[Edit difference data]
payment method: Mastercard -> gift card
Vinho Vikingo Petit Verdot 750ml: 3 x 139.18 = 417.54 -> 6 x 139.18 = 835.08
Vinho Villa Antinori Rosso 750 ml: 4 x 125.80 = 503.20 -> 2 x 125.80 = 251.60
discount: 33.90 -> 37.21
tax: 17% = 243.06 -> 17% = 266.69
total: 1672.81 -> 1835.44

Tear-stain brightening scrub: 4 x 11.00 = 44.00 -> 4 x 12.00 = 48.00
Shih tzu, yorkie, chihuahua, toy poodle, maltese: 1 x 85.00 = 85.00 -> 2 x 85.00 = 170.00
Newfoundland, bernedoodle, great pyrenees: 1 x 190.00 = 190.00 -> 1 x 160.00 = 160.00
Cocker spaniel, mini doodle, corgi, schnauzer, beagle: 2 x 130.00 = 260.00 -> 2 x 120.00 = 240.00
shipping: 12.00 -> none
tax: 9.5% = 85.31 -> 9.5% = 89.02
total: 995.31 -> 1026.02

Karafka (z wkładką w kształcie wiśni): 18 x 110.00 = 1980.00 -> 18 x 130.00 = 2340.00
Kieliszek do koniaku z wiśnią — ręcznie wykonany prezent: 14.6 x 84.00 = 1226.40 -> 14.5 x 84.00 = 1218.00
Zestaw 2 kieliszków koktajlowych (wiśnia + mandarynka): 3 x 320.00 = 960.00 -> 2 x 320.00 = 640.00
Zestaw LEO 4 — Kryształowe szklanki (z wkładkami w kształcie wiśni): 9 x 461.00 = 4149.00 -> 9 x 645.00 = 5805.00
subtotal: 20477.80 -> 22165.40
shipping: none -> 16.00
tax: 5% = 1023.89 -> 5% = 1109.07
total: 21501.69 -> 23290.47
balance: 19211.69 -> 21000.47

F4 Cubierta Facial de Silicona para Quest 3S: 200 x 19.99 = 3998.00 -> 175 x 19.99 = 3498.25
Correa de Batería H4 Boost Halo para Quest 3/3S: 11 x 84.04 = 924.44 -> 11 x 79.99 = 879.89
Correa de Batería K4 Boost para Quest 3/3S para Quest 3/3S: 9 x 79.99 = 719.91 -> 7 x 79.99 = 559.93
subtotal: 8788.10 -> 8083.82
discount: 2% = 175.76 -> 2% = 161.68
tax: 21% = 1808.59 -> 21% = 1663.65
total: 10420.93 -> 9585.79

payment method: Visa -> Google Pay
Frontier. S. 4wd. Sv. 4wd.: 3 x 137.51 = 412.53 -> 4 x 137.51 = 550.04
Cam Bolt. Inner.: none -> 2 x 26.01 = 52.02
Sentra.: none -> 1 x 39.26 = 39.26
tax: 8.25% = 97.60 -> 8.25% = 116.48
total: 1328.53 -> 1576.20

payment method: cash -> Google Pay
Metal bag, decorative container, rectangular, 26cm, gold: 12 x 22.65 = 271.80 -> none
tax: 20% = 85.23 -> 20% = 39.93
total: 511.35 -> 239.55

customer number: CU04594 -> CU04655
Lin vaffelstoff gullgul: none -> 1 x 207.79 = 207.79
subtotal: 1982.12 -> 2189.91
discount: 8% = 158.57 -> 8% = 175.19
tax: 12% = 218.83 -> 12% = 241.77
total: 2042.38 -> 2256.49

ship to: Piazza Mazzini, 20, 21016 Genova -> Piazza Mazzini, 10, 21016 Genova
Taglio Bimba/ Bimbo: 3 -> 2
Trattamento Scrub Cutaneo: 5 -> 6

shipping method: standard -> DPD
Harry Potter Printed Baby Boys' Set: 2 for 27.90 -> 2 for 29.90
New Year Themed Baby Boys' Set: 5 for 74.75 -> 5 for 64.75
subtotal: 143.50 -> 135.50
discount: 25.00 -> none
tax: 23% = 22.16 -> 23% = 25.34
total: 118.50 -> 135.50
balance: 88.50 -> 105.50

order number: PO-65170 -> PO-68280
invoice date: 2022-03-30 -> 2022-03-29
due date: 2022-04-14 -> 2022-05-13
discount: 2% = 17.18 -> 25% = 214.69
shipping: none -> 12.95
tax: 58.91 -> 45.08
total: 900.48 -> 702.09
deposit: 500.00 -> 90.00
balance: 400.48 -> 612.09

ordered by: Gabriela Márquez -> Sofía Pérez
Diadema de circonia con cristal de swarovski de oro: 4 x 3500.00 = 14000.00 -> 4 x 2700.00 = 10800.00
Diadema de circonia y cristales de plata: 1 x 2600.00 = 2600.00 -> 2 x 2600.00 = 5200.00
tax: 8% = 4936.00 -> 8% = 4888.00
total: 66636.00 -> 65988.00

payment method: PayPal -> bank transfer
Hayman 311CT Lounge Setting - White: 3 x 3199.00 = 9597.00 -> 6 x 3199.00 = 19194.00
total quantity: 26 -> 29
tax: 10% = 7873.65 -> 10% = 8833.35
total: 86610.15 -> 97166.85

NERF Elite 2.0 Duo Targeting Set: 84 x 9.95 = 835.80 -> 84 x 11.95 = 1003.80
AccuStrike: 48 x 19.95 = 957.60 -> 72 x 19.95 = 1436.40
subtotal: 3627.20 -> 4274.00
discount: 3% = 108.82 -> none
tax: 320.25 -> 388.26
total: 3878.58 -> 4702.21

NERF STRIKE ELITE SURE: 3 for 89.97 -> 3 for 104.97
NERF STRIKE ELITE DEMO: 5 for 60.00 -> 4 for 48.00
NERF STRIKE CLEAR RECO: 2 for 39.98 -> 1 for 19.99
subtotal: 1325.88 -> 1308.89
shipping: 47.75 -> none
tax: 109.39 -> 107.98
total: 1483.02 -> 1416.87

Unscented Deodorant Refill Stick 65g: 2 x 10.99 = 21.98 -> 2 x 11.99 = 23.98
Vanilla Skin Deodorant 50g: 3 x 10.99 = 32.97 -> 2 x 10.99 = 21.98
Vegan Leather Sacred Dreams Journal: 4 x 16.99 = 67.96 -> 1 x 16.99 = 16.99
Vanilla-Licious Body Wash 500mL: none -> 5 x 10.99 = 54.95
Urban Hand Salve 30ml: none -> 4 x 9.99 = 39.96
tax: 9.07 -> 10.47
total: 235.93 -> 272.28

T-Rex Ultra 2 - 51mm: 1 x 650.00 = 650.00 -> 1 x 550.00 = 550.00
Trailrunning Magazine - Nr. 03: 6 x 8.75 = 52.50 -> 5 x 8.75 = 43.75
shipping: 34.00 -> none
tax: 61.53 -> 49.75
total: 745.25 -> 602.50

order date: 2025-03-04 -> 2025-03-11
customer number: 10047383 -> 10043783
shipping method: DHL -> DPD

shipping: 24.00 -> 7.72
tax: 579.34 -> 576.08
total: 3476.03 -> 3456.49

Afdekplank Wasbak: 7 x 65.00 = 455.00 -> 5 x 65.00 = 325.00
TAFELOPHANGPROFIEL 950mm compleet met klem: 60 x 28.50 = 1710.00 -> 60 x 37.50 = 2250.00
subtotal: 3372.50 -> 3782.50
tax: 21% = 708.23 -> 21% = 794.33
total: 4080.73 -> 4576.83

• What the task requires: Output, exactly and with no other text, the line that contains "Trailrunning Magazine - Nr." and all lines from there to the end of the records.

• Answer space:
Trailrunning Magazine - Nr. 03: 6 x 8.75 = 52.50 -> 5 x 8.75 = 43.75
shipping: 34.00 -> none
tax: 61.53 -> 49.75
total: 745.25 -> 602.50

order date: 2025-03-04 -> 2025-03-11
customer number: 10047383 -> 10043783
shipping method: DHL -> DPD

shipping: 24.00 -> 7.72
tax: 579.34 -> 576.08
total: 3476.03 -> 3456.49

Afdekplank Wasbak: 7 x 65.00 = 455.00 -> 5 x 65.00 = 325.00
TAFELOPHANGPROFIEL 950mm compleet met klem: 60 x 28.50 = 1710.00 -> 60 x 37.50 = 2250.00
subtotal: 3372.50 -> 3782.50
tax: 21% = 708.23 -> 21% = 794.33
total: 4080.73 -> 4576.83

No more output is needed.